Lactational capacity of marginally nourished mothers: infants' milk nutrient consumption and patterns of growth.


The consumption of human milk by 58 Bangladeshi infants of marginally nourished mothers was measured during longitudinal studies. Daily milk consumption, as estimated by test weighing, and intakes of energy and protein, as calculated from the measured concentrations of macronutrients in the milk, were related to infant body weight, to internationally recommended intakes of these nutrients, and to the infants' patterns of physical growth. Each of the milk variables, when related to infant body weight, declined significantly with increasing (log) infant age (P less than .001). The average consumption of energy and protein was less than current recommendations at all ages. Nevertheless, the average growth of the Bangladeshi infants approximated the fifth centile of the US National Center for Health Statistics during the first 4 months of life. By the fourth month, however, the weight increments of more than half the infants (79%) were less than the reference data.
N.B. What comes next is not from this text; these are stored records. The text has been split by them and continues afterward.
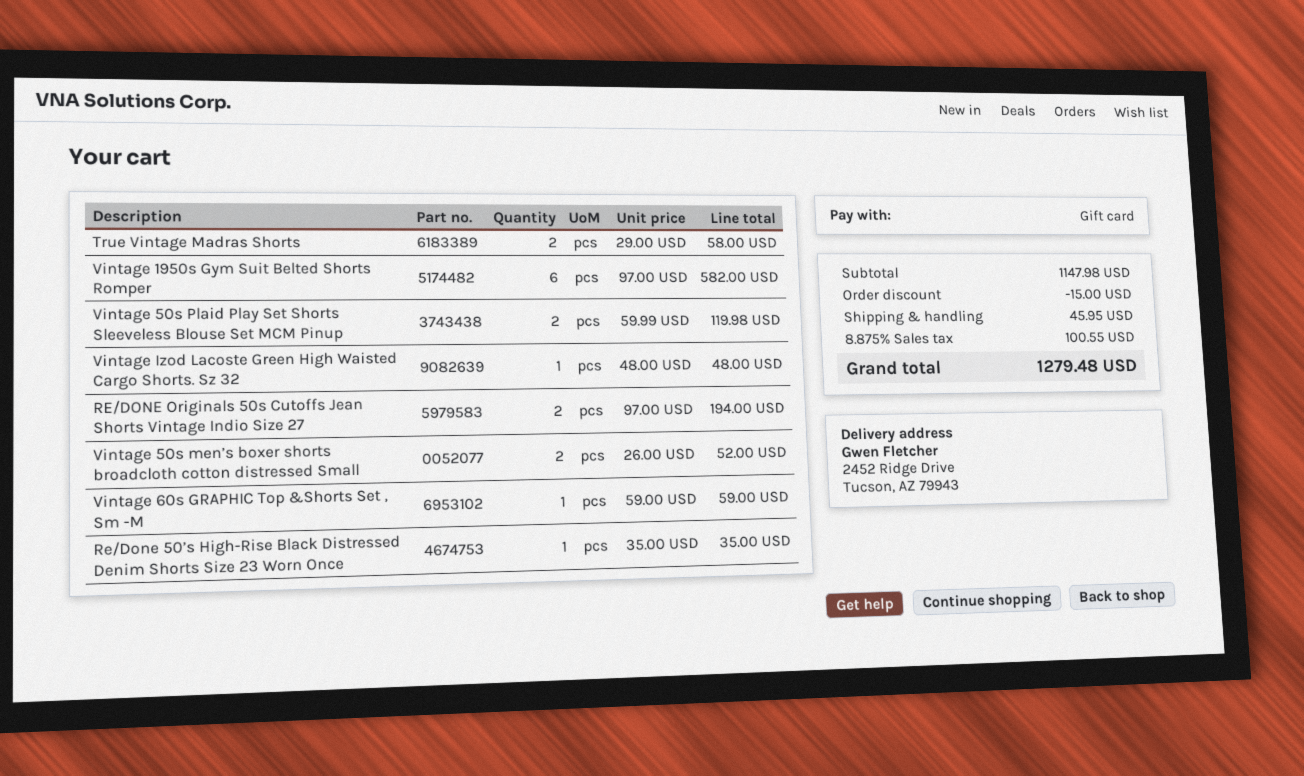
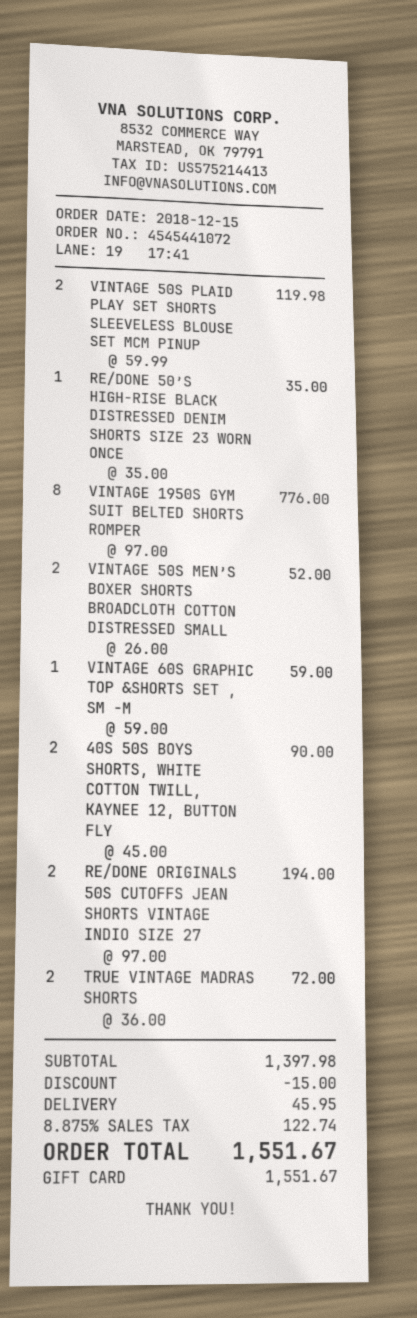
True Vintage Madras Shorts: 2 x 29.00 = 58.00 -> 2 x 36.00 = 72.00
Vintage 1950s Gym Suit Belted Shorts Romper: 6 x 97.00 = 582.00 -> 8 x 97.00 = 776.00
Vintage Izod Lacoste Green High Waisted Cargo Shorts. Sz 32: 1 x 48.00 = 48.00 -> none
40S 50S BOYS SHORTS, WHITE COTTON TWILL, KAYNEE 12, BUTTON FLY: none -> 2 x 45.00 = 90.00
subtotal: 1147.98 -> 1397.98
tax: 8.875% = 100.55 -> 8.875% = 122.74
total: 1279.48 -> 1551.67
The intakes of energy and protein by individual infants less than 90 days of age were related to their patterns of growth. There were significant positive relationships between the change in Z score weight-for-age and weight-for-length and the consumption of breast milk energy (kilocalories per kilogram of body weight per day) and protein (grams per kilogram per day). Consumptions of 86.5 kcal/kg/d and protein 1.48 g/kg/d were associated with a nonchanging Z score weight-for-age. Thus, intake of these amounts of nutrients permitted weight gain comparable to the reference population but did not permit recovery from the existing relative weight deficits.